When you were starting out in the ’80s, were you modeling yourselves after a particular band, such as the Smiths or R.E.M.?
One thing that our band has kind of always done is combine music that actually feels happier than the words suggest. And that is something that is definitely a Smiths thing. We always appreciated stuff that was complex and bands that were into issues. It was a time of bands like the Alarm and U2 and people like that.
What are some of your favorite uses of Toad songs in pop culture?

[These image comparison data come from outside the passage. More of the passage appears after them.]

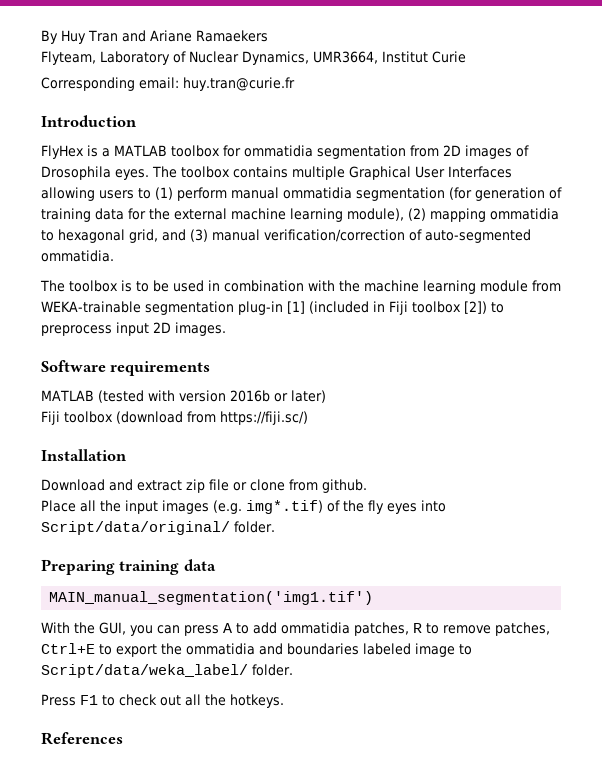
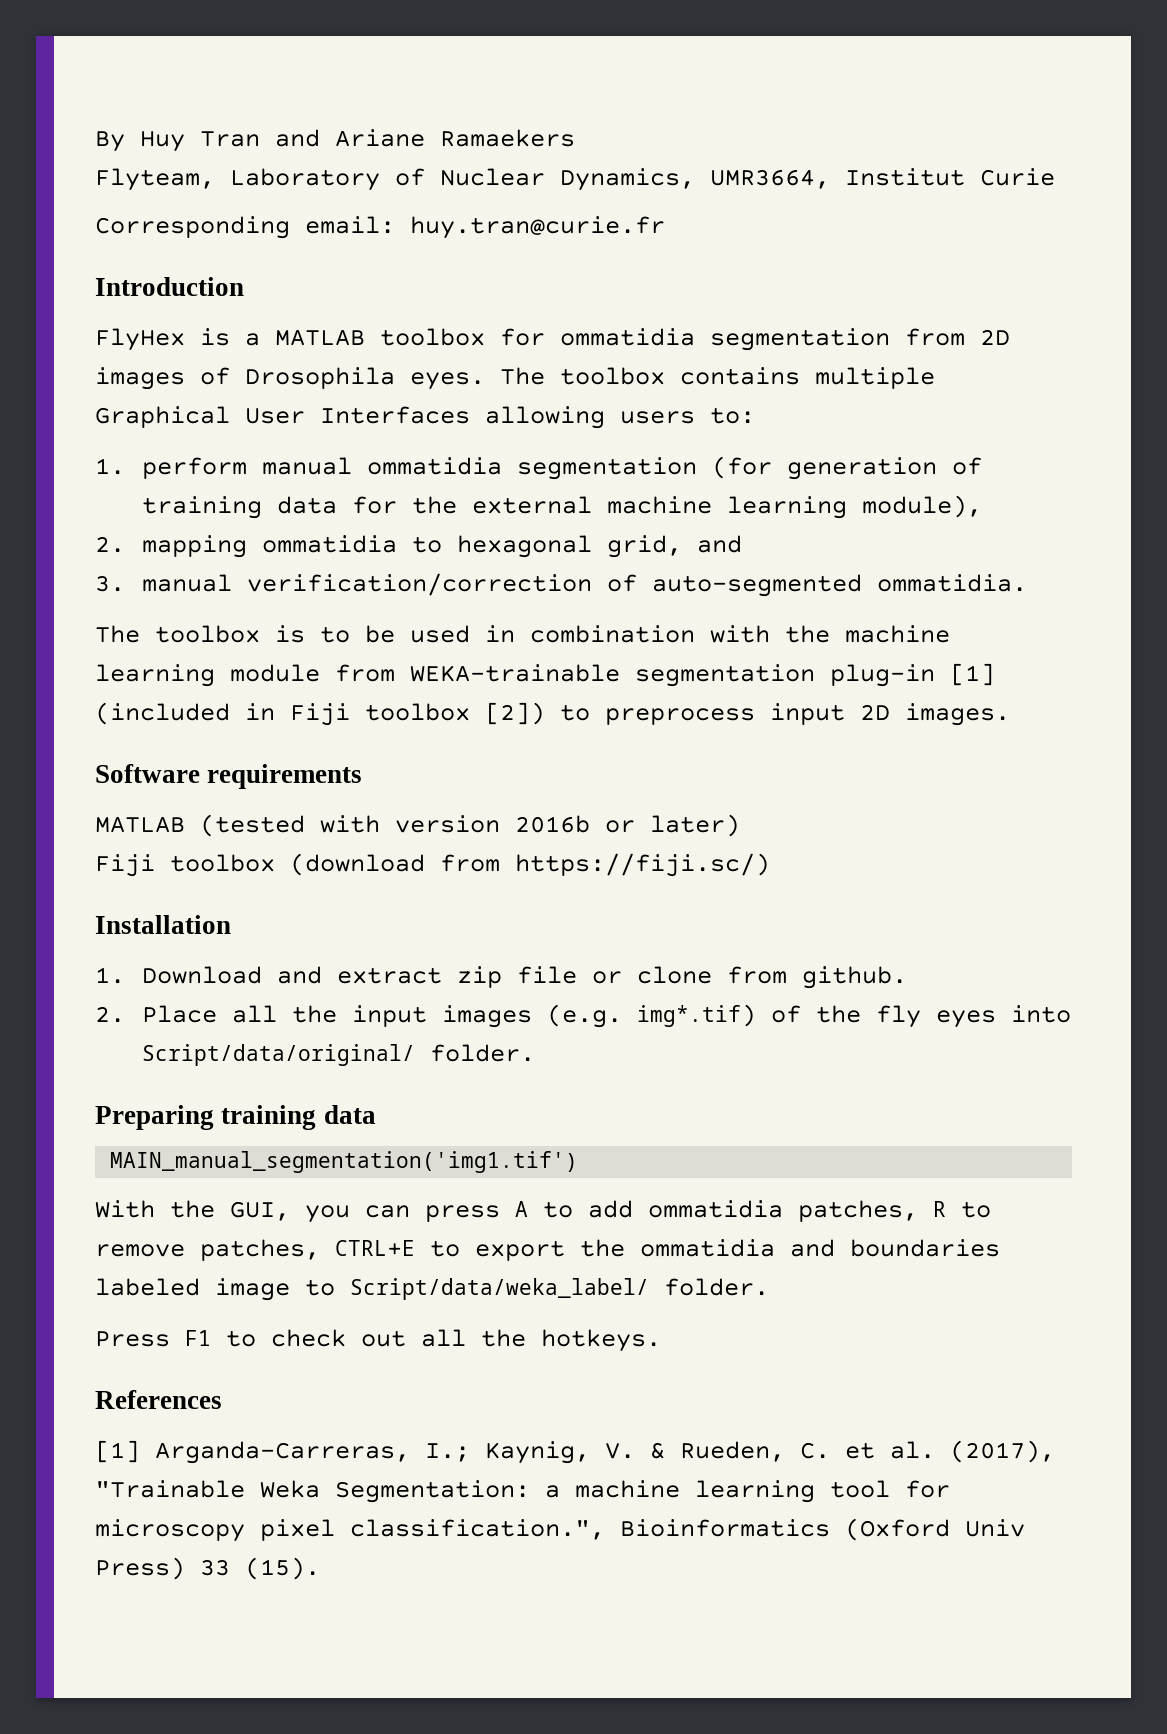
[138,187,173,200] to (1) -> [710,407,755,424] [95,458,125,475] to: // 1.
[408,208,426,221] (2) -> [95,536,125,553] // 2.
[190,229,208,242] (3) -> [95,575,125,592] // 3.
(127, 455) none -> [95,967,125,984] 1.
(367, 486) none -> [95,1006,125,1023] 2.
[41,643,95,654] Ctrl+E -> [335,1240,415,1256] CTRL+E
(123, 738) none -> [95,1440,1055,1464] [95,1480,950,1503] [95,1518,1025,1542] [95,1557,320,1580] // [1] Arganda-Carreras, I.; Kaynig, V. & Rueden, C. et al. (2017), "Trainable Weka Segmentation: a machine learning tool for microscopy pixel classification.", Bioinformatics (Oxford Univ Press) 33 (15).

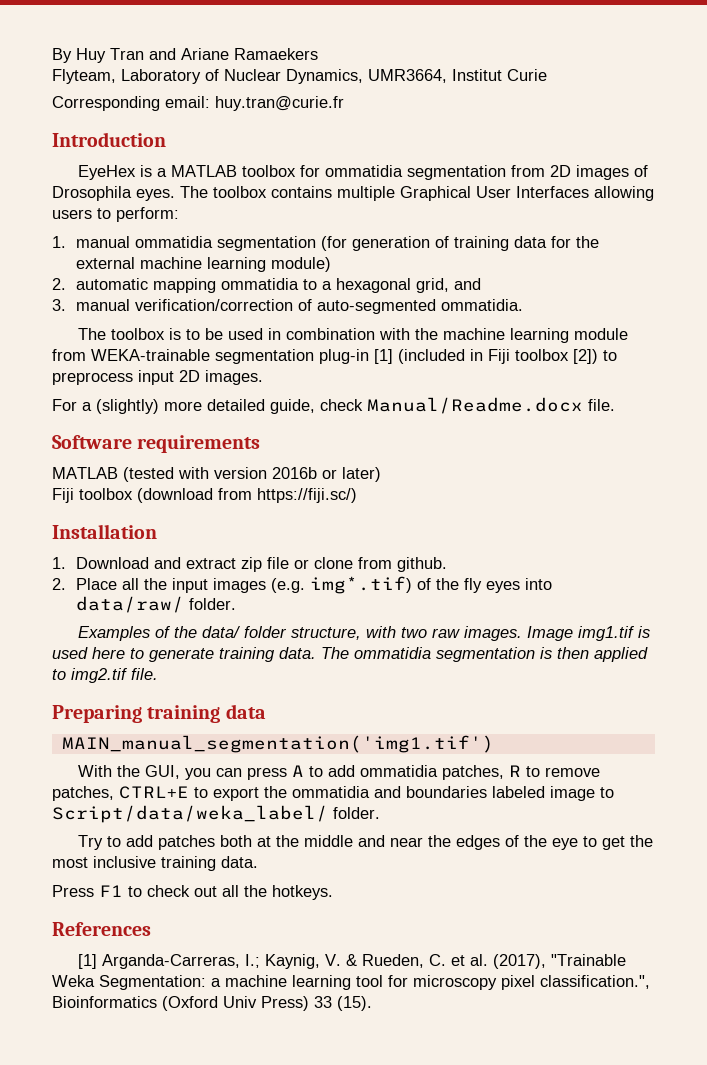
[95,328,185,351] FlyHex -> [77,165,136,180] EyeHex
[710,407,755,424] [95,457,248,479] to: // 1. perform -> [97,207,179,222] [52,236,66,248] to perform: // 1.
[862,495,983,518] [95,536,125,553] module), // 2. -> [271,257,332,272] [52,278,149,290] module) // 2. automatic
(443, 544) none -> [322,281,333,290] a
(1010, 714) none -> [52,397,615,414] // For a (slightly) more detailed guide, check Manual/Readme.docx file.
[142,1044,536,1066] Script/data/original/ folder. -> [76,596,237,613] [77,626,650,641] [52,647,648,662] [52,668,158,683] data/raw/ folder. // Examples of the data/ folder structure, with two raw images. Image img1.tif is used here to generate training data. The ommatidia segmentation is then applied to img2.tif file.
(769, 1287) none -> [77,835,653,850] [52,856,258,871] // Try to add patches both at the middle and near the edges of the eye to get the most inclusive training data.

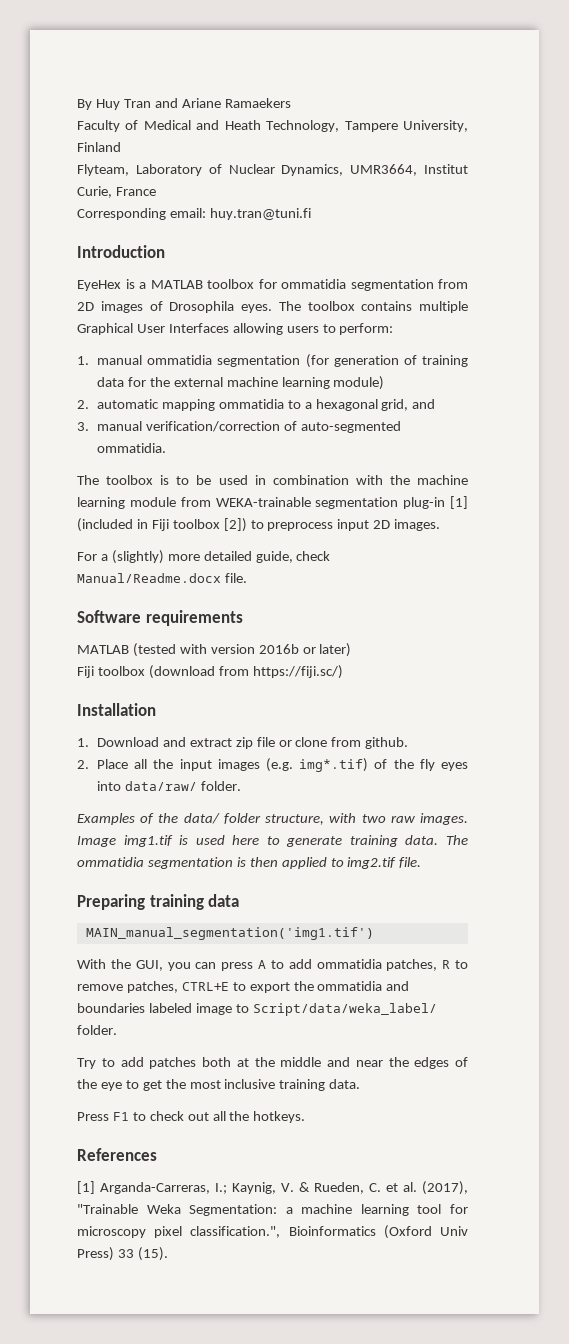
(318, 54) none -> [77,120,468,132] [77,142,121,152] // Faculty of Medical and Heath Technology, Tampere University, Finland
[507,69,547,81] Curie -> [77,186,156,198] Curie, France
[215,96,344,111] huy.tran@curie.fr -> [209,208,311,220] huy.tran@tuni.fi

Certainly having “Crazy Life” on the Empire Records soundtrack was really great because that became a real pop-culture thing. People still celebrate Rex Manning day every year. We did have three songs on Dawson’s Creek. “All I Want” was actually used when Dawson was trying to seduce Jen, which I’m very proud of.
You use a fair amount of harmony in your music, which is missing from a lot of today’s rock music. Why do you think that is?
Harmony. You know, it’s the oldest trick in the book really. You get human beings singing in harmony, and suddenly people stop and take note.
Is rock music dead?
I would say no. It’s not the easiest thing to keep it alive—I mean there’s certainly a lot of electronic music, a lot of dance music and a lot of solo artists—but there’s still plenty of people out there that want to go and see a band that plays real guitars and has real singing.
Of today’s rock bands, which do you think sounds most like you?
There are bands that I would want to be in. I happen to love this band called the 1975. That’s the kind of thing that I really like. It’s got some ’80s in it, but it’s very cool.